GIVEN RECORDS —
====

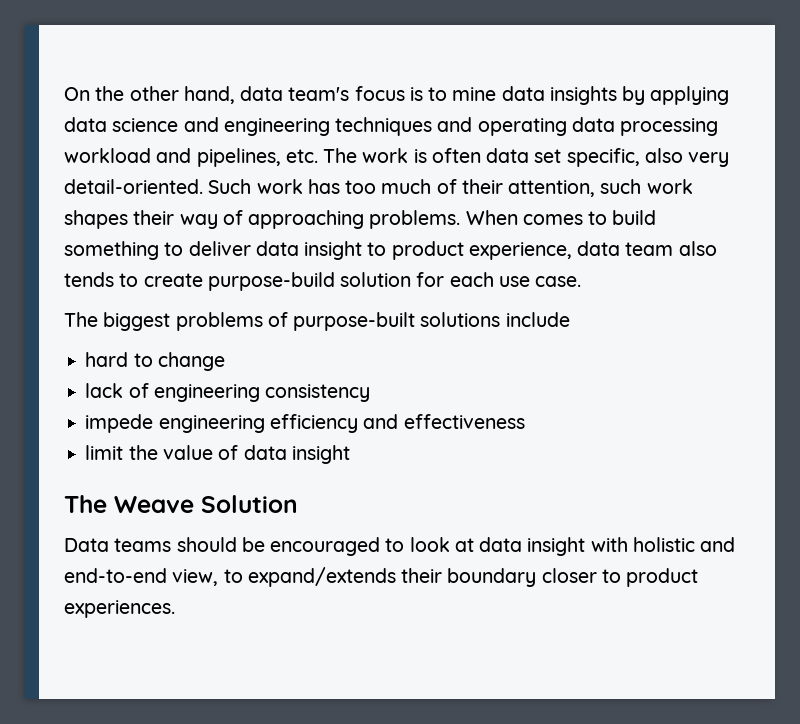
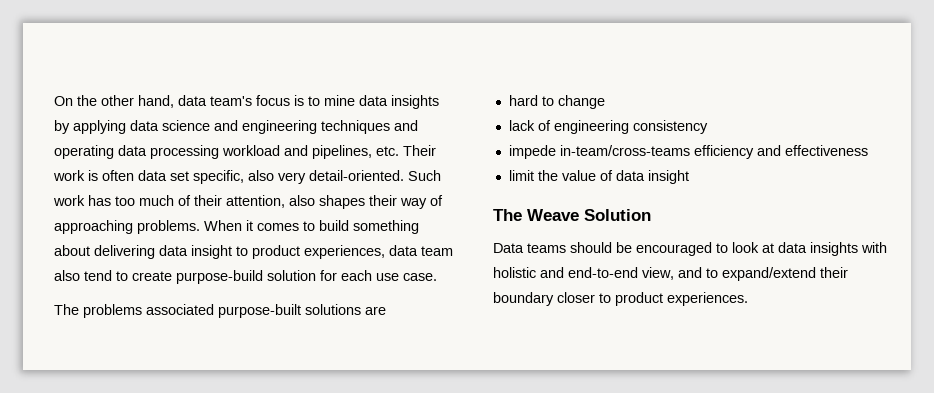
[323,148,358,163] The -> [403,145,436,156] Their
[600,179,693,194] such work -> [289,195,315,206] also
(518, 217) none -> [246,220,253,231] it
[164,241,251,256] to deliver -> [54,245,155,259] about delivering
[468,242,572,260] experience, -> [304,245,385,259] experiences,
[64,272,114,287] tends -> [84,270,112,281] tend
[103,312,288,331] biggest problems of -> [83,304,214,318] problems associated
[505,312,570,327] include -> [365,306,386,315] are
[158,415,265,433] engineering -> [559,145,690,156] in-team/cross-teams
[527,537,586,556] insight -> [810,242,858,256] insights
[223,567,396,587] to expand/extends -> [678,267,816,281] and to expand/extend

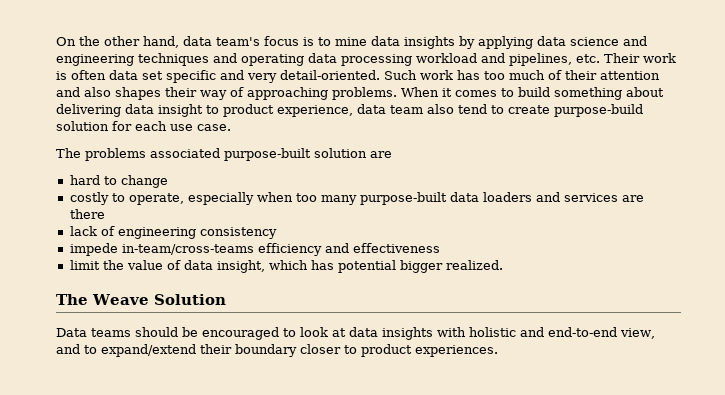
[193,170,274,184] specific, also -> [166,70,244,83] specific and
[226,195,285,208] attention, -> [600,71,660,80] [56,87,80,97] attention and
[304,245,385,259] experiences, -> [277,105,353,117] experience,
[305,304,361,315] solutions -> [314,148,367,158] solution
(605, 102) none -> [69,192,644,205] [69,209,105,219] // costly to operate, especially when too many purpose-built data loaders and services are there
[647,170,689,184] insight -> [216,260,503,273] insight, which has potential bigger realized.

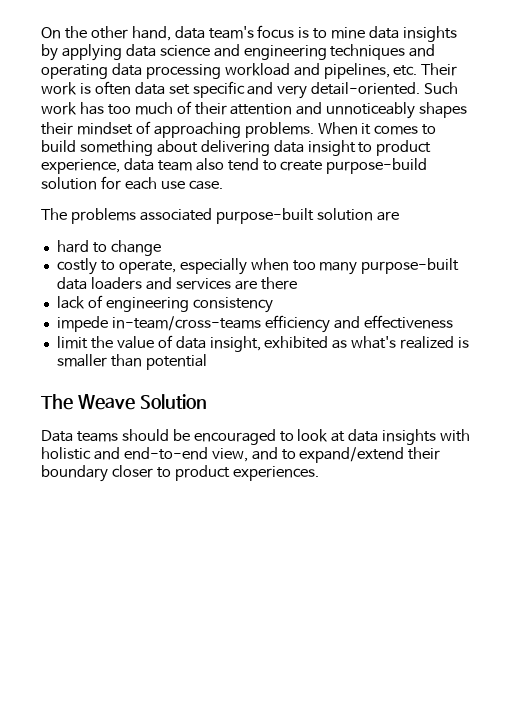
[84,87,111,97] also -> [326,102,416,119] unnoticeably
[200,90,227,100] way -> [76,122,133,135] mindset
[268,260,334,270] which has -> [264,336,470,349] [56,354,142,367] exhibited as what's realized is smaller than
[399,260,503,273] bigger realized. -> (207, 362) none

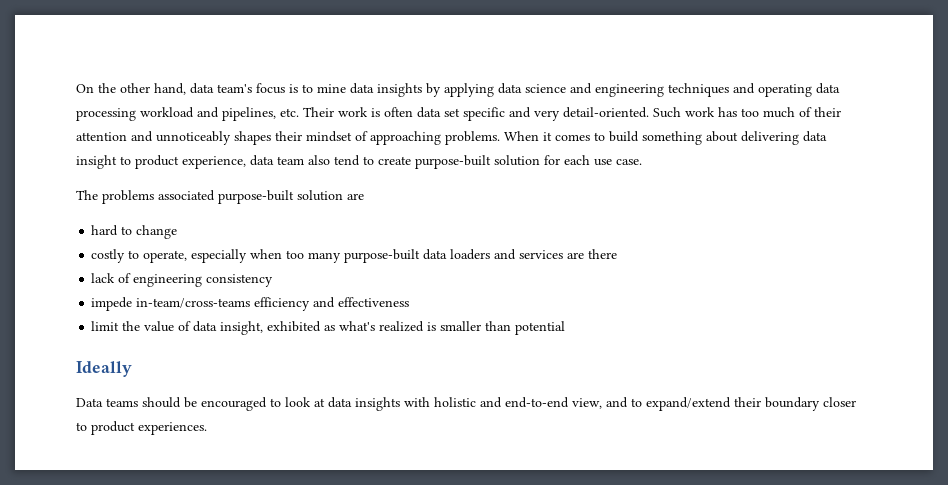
[326,158,428,174] purpose-build -> [415,155,491,169] purpose-built
[41,394,207,410] The Weave Solution -> [76,361,132,377] Ideally

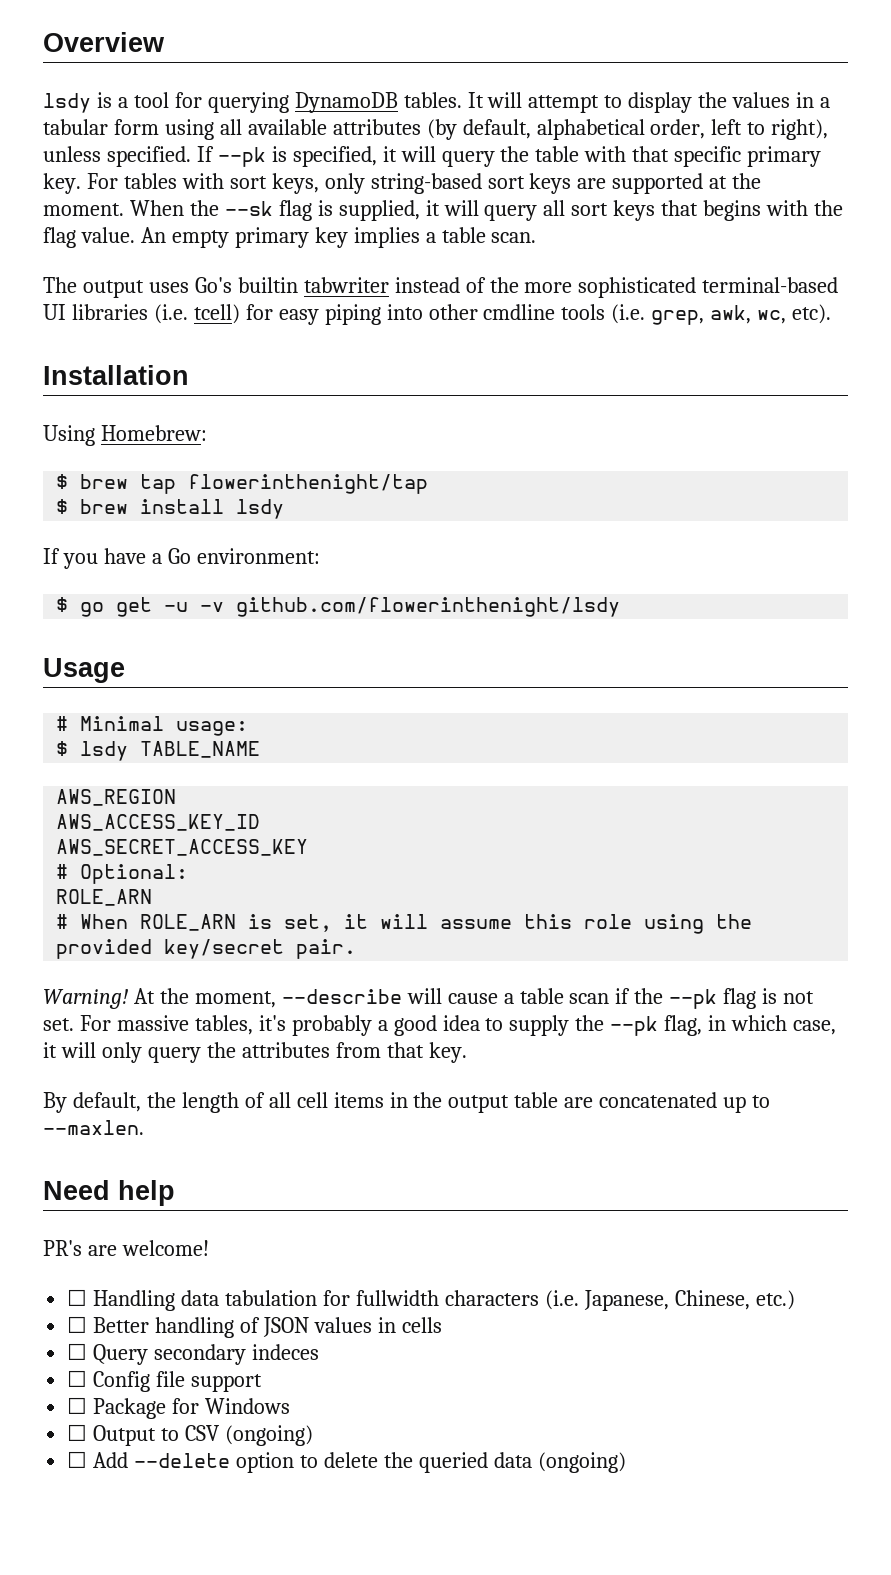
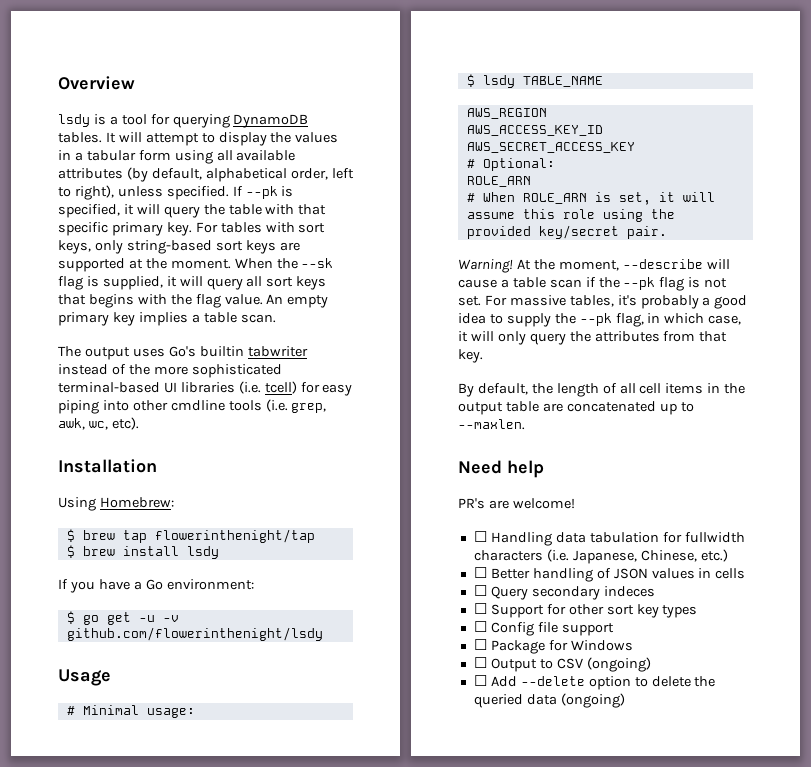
(320, 1352) none -> [473,603,698,618] // ☐ Support for other sort key types

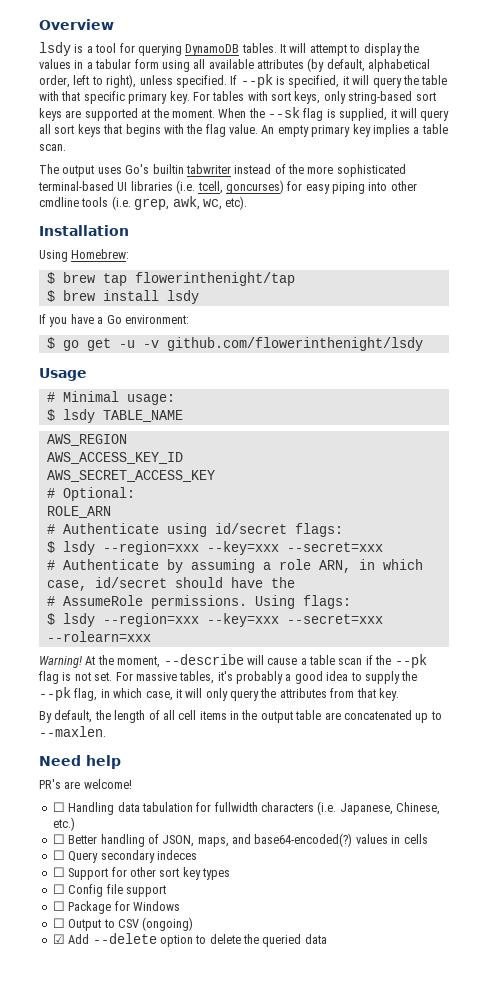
[264,381,297,394] tcell) -> [197,180,284,194] tcell, goncurses)
[482,192,715,205] [466,209,675,222] [466,225,667,239] When ROLE_ARN is set, it will assume this role using the provided key/secret pair. -> [62,523,343,537] [46,541,383,555] [46,559,423,573] [46,577,295,591] [46,595,351,609] [46,613,383,627] [46,631,151,642] Authenticate using id/secret flags: // $ lsdy --region=xxx --key=xxx --secret=xxx // # Authenticate by assuming a role ARN, in which case, id/secret should have the // # AssumeRole permissions. Using flags: // $ lsdy --region=xxx --key=xxx --secret=xxx --rolearn=xxx
[613,568,648,579] JSON -> [162,833,353,847] JSON, maps, and base64-encoded(?)
[473,675,487,686] ☐ -> [52,934,65,944] ☑
[560,693,625,708] (ongoing) -> (327, 939) none

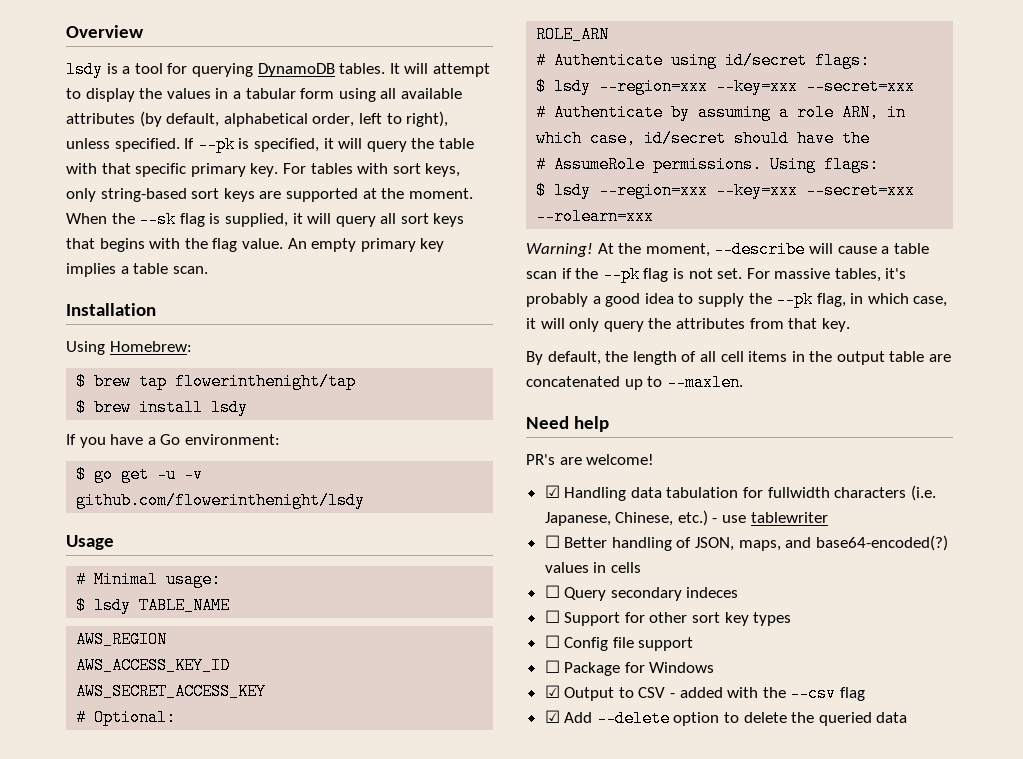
[39,164,406,177] [38,180,417,194] [39,196,248,210] // The output uses Go's builtin tabwriter instead of the more sophisticated terminal-based UI libraries (i.e. tcell, goncurses) for easy piping into other cmdline tools (i.e. grep, awk, wc, etc). -> (208, 270) none
[52,802,65,812] ☐ -> [544,485,560,498] ☑
(75, 824) none -> [712,512,828,523] - use tablewriter
[52,918,65,928] ☐ -> [544,685,560,698] ☑
[142,917,194,931] (ongoing) -> [670,685,866,702] - added with the --csv flag

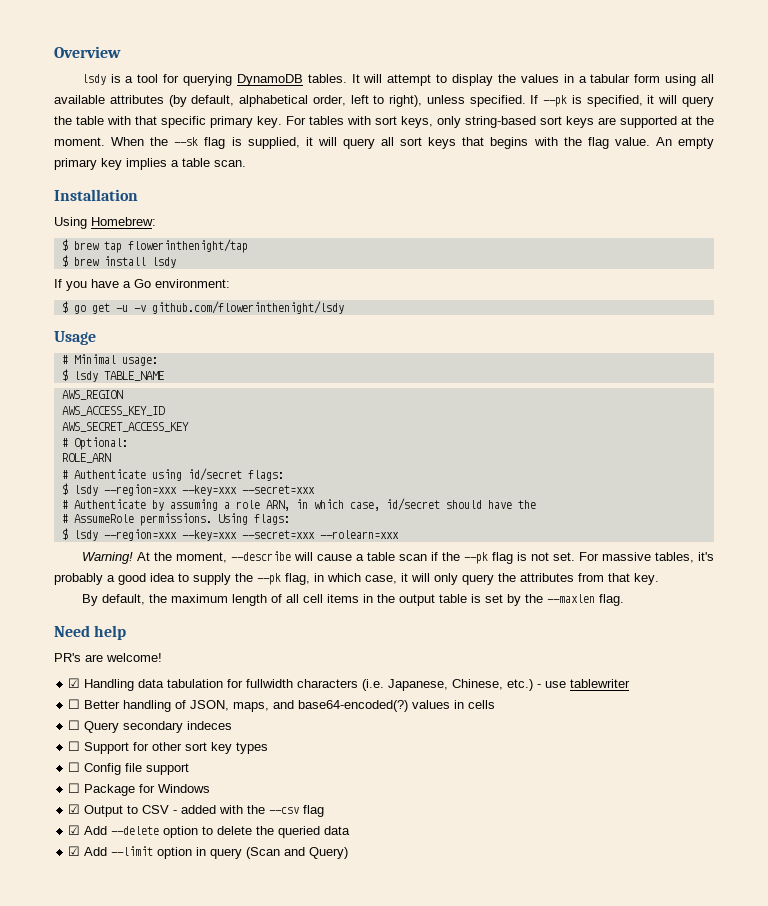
(629, 356) none -> [170,594,228,603] maximum
[929,354,952,362] [526,374,743,391] are concatenated up to --maxlen. -> [470,594,624,606] is set by the --maxlen flag.
(908, 717) none -> [68,846,349,859] // ☑ Add --limit option in query (Scan and Query)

====

Beginning at the line above that contains "(605, 102) none" and going on through the line that contains "[264,381,297,394] tcell) ->", please copy every line exactly, leaving the pictures out and adding nothing.

ANSWER TO THIS EXERCISE —
(605, 102) none -> [69,192,644,205] [69,209,105,219] // costly to operate, especially when too many purpose-built data loaders and services are there
[647,170,689,184] insight -> [216,260,503,273] insight, which has potential bigger realized.

[84,87,111,97] also -> [326,102,416,119] unnoticeably
[200,90,227,100] way -> [76,122,133,135] mindset
[268,260,334,270] which has -> [264,336,470,349] [56,354,142,367] exhibited as what's realized is smaller than
[399,260,503,273] bigger realized. -> (207, 362) none

[326,158,428,174] purpose-build -> [415,155,491,169] purpose-built
[41,394,207,410] The Weave Solution -> [76,361,132,377] Ideally

(320, 1352) none -> [473,603,698,618] // ☐ Support for other sort key types

[264,381,297,394] tcell) -> [197,180,284,194] tcell, goncurses)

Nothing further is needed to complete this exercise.